The election was held alongside elections for governor and state senate.
==General election==
Most races were unopposed. All races not listed here were won by the Democratic nominee without Republican or independent opposition.

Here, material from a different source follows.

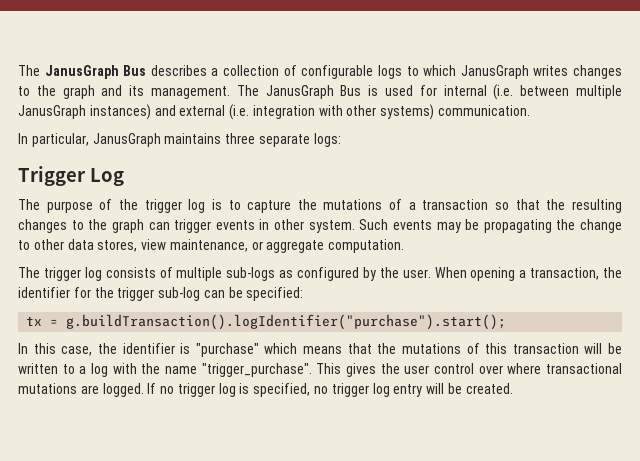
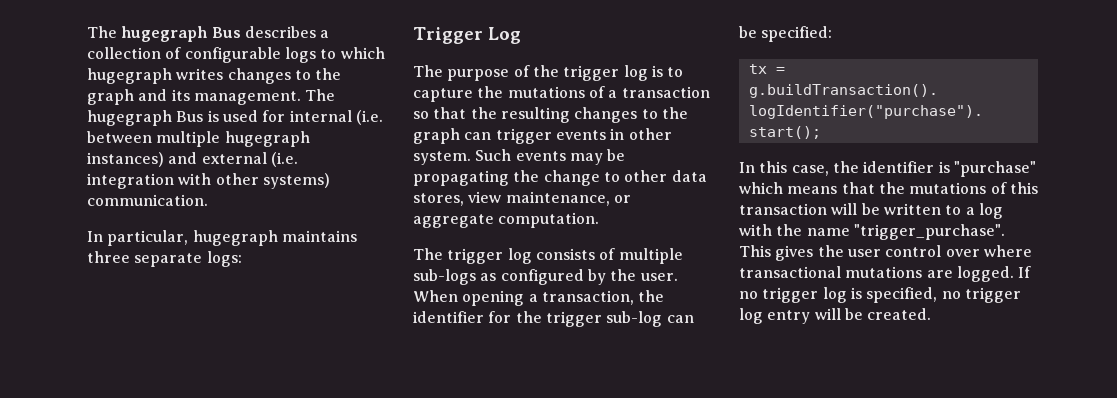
[18,65,119,79] The JanusGraph -> [87,26,208,42] The hugegraph
[460,65,529,79] JanusGraph -> [87,68,172,84] hugegraph
[265,85,334,99] JanusGraph -> [87,110,172,126] hugegraph
[18,105,86,119] JanusGraph -> [224,131,310,147] hugegraph
[92,133,161,147] JanusGraph -> [192,230,278,246] hugegraph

| County/post | Outcome | Democrats | Republicans | Total | Majority | Ref. | | | | | | |
| Candidate | Vote | % | Candidate | Vote | % | Vote | % | | | | | |
| Forrest 1 | Dem Hold | | Stone Barefield | 65,488 | 76.75 | Harold Davis | 1,965 | 23.25 | 8,453 | +4,523 | +53.51 | |
| Forrest 2 | Dem Hold | | Rex K. Jones | 6,850 | 79.63 | Rome A. Emmons Jr. | 1,752 | 20.37 | 8,602 | +5,098 | +59.27 | |
| Harrison 2 | Dem Hold | | Jeff Evans | 7,068 | 52.50 | Ken Sadler | 6,395 | 47.50 | 13,463 | +673 | +5.00 | |
| Hinds 4 | Dem Hold | | Billy Thompson | 16,087 | 65.30 | Swan Yerger | 8,550 | 34.70 | 24,637 | +7,537 | +30.59 | |
| Hinds 5 | Dem Hold | | William McKinley | 16,208 | 68.30 | Swan Yerger | 7,524 | 31.70 | 23,732 | +8,684 | +36.59 | |
| Jackson 1 | Dem Hold | | N. C. Everett | 6,709 | 77.70 | Robert Pelton | 1,926 | 22.30 | 8,635 | +4,783 | +55.39 | * |
| Jackson 2 | Dem Hold | | Mabry Penton | 6,228 | 71.32 | Wallace Sherwood | 2,505 | 28.68 | 8,733 | +3,723 | +42.63 | * |
| Jackson 3 | Dem Hold | | Ted Millette | 6,519 | 71.61 | Robert Baker | 2,585 | 28.39 | 9,104 | +3,934 | +43.21 | * |
| Lauderdale | Rep Hold | | Jim B. Collier | 3,482 | 49.71 | Lewis McAllister | 3,522 | 50.29 | 7,004 | −40 | −0.57 | * |
| Leflore 2 | Dem Hold | | Estes McDaniel | 2,846 | 68.12 | Hugh Arant | 1,332 | 31.88 | 4,178 | +1,514 | +36.24 | * |
| Pike 2 | Dem Hold | | Elwood Branch | 4,262 | 86.49 | Charles Stogner | 666 | 13.51 | 4,928 | +3,596 | +72.97 | |
| Pontotoc | Dem Hold | | DeVan Dalls | 2,791 | 88.46 | Floyce Kidd | 364 | 11.54 | 3,155 | +2,427 | +76.93 | * |
| Simpson | Dem Hold | | Jack Warren | 4,260 | 88.73 | Charles Meadows | 541 | 11.27 | 4,801 | +3,719 | +77.46 | |
| Sunflower | Dem Hold | | Fred Jones | 1,969 | 54.39 | Tate Stokely | 1,651 | 45.61 | 3,620 | +318 | +8.78 | * |
| Tippah | Dem Hold | | Griffin Ladner Jr. | 2,229 | 80.70 | William McKinstry | 533 | 19.30 | 2,762 | +1,696 | +61.40 | * |
Sources marked with an asterisk (*) denote those with only unofficial results.